> _What you will do_
What's needed: every entry, printed exactly, minus the images.

◇ ◇ ◇ ◇ ◇ ◇ ◇

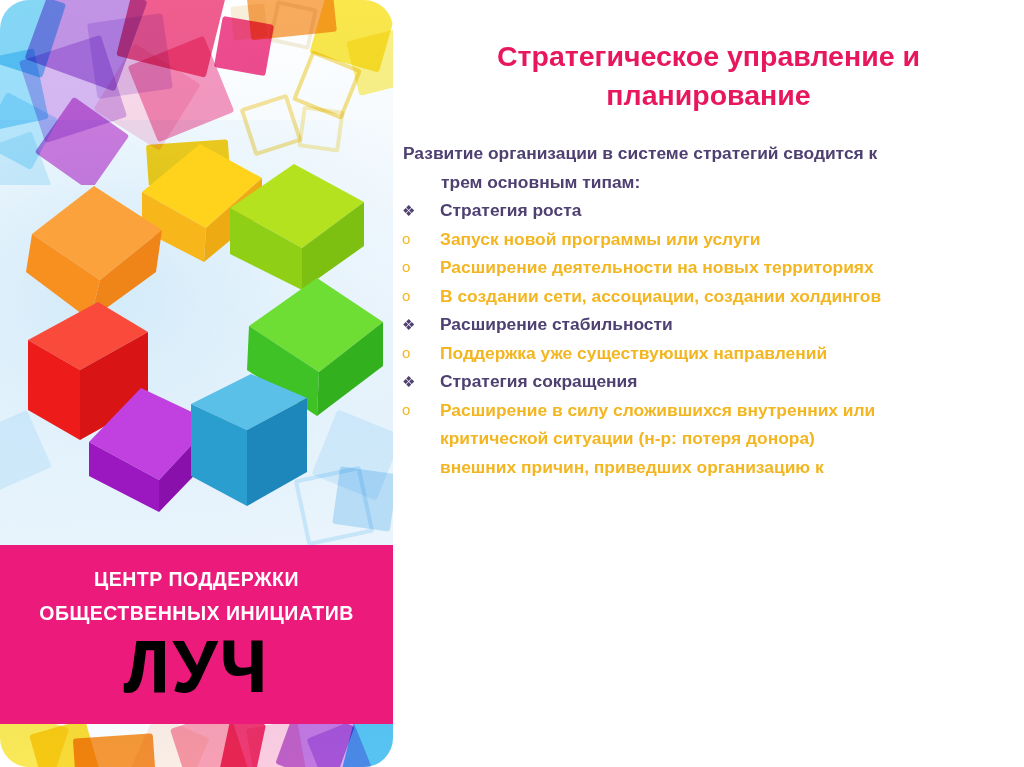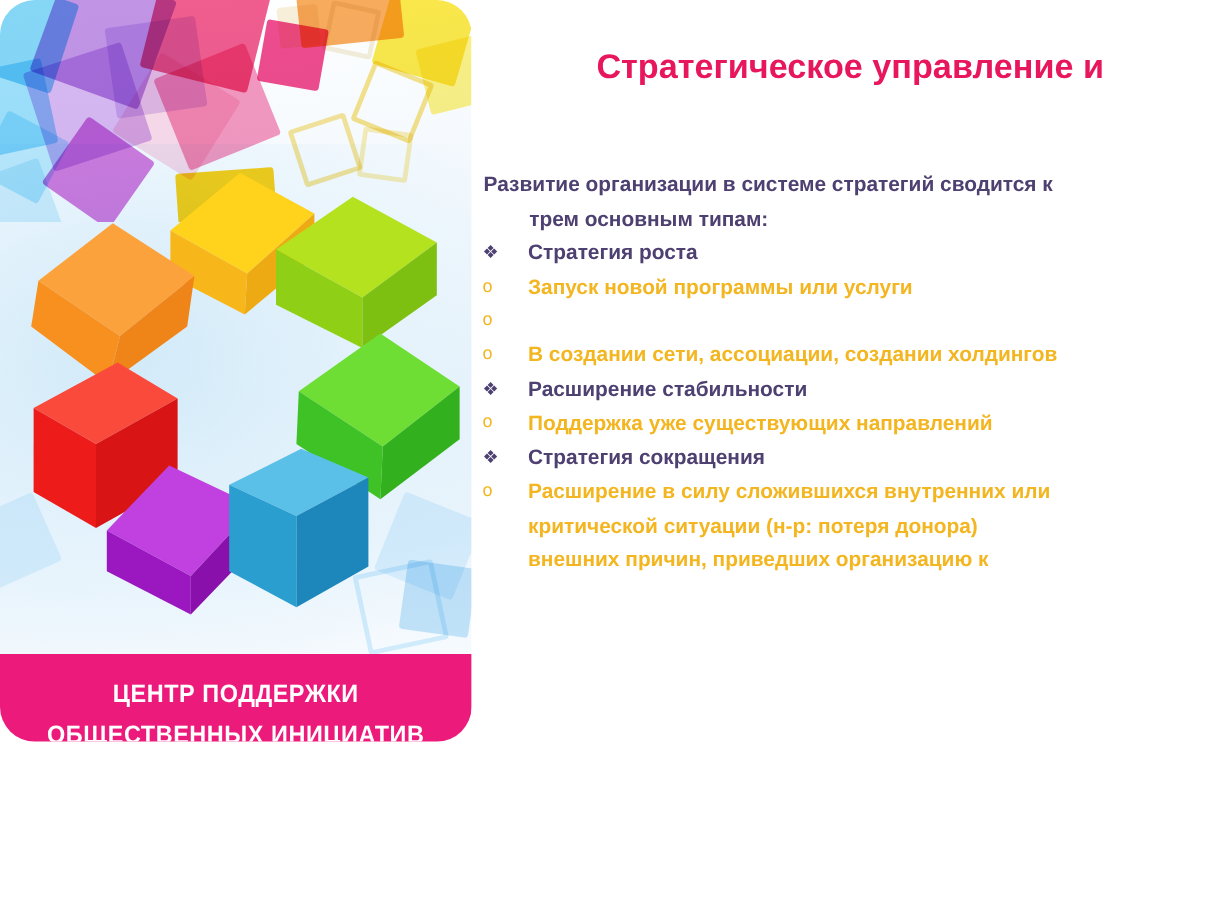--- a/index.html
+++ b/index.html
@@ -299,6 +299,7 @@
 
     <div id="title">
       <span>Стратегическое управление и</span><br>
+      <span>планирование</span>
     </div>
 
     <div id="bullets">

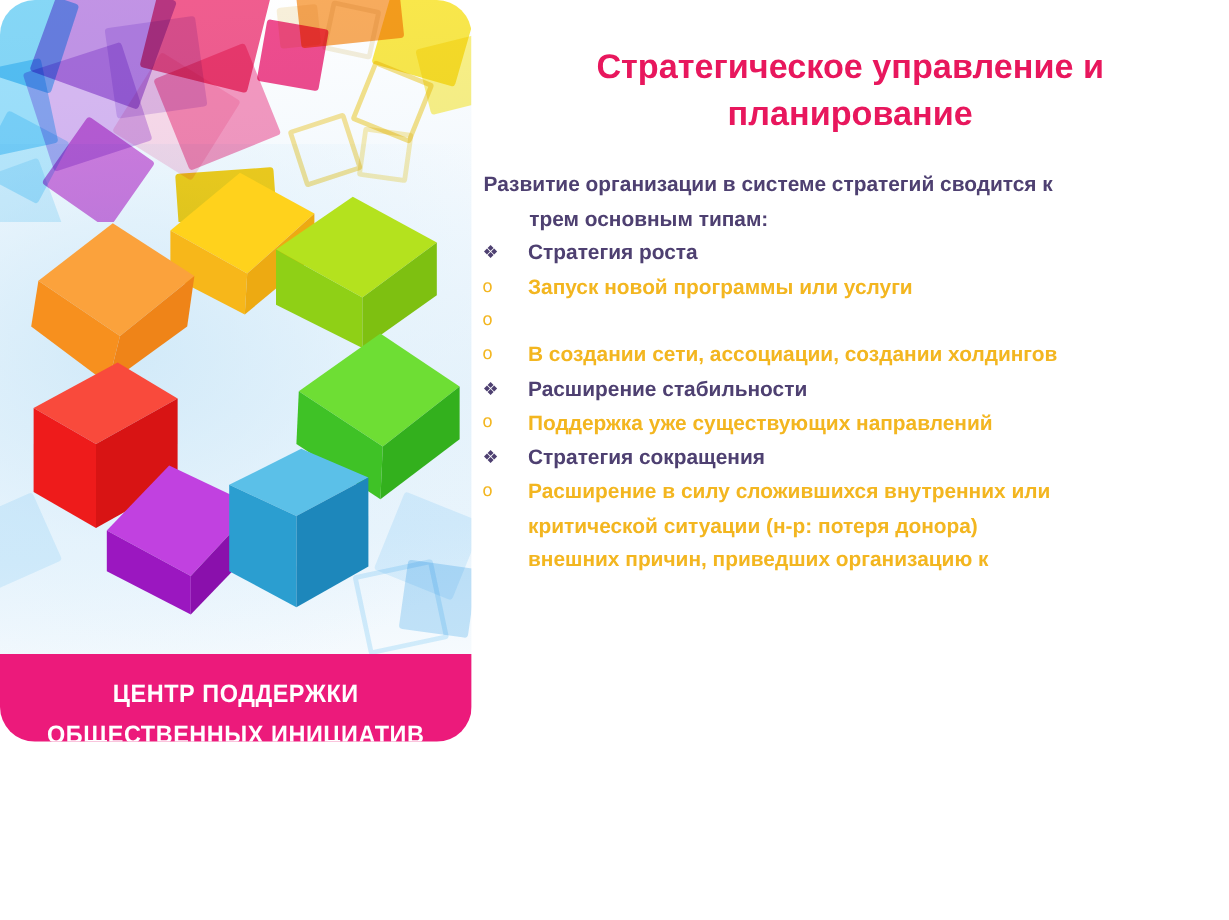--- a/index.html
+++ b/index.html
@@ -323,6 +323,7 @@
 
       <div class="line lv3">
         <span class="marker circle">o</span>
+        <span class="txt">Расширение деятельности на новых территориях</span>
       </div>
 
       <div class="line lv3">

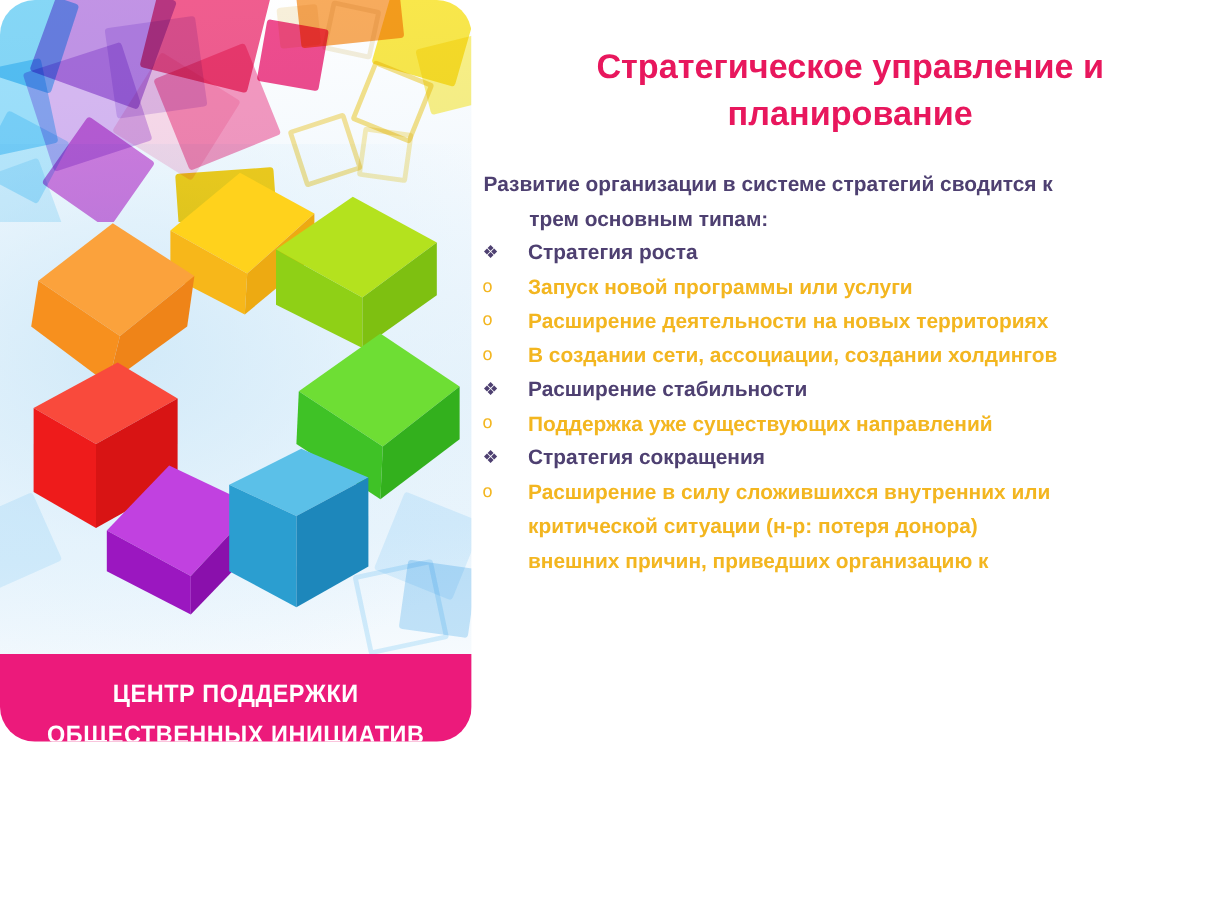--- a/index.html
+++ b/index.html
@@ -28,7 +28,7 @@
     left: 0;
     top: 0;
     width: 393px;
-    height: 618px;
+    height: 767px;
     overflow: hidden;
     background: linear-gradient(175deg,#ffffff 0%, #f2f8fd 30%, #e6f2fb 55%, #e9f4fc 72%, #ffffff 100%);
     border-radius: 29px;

◇ ◇ ◇ ◇ ◇ ◇ ◇

> _Answer section_
--- a/index.html
+++ b/index.html
@@ -299,6 +299,7 @@
 
     <div id="title">
       <span>Стратегическое управление и</span><br>
+      <span>планирование</span>
     </div>
 
     <div id="bullets">

--- a/index.html
+++ b/index.html
@@ -323,6 +323,7 @@
 
       <div class="line lv3">
         <span class="marker circle">o</span>
+        <span class="txt">Расширение деятельности на новых территориях</span>
       </div>
 
       <div class="line lv3">

--- a/index.html
+++ b/index.html
@@ -28,7 +28,7 @@
     left: 0;
     top: 0;
     width: 393px;
-    height: 618px;
+    height: 767px;
     overflow: hidden;
     background: linear-gradient(175deg,#ffffff 0%, #f2f8fd 30%, #e6f2fb 55%, #e9f4fc 72%, #ffffff 100%);
     border-radius: 29px;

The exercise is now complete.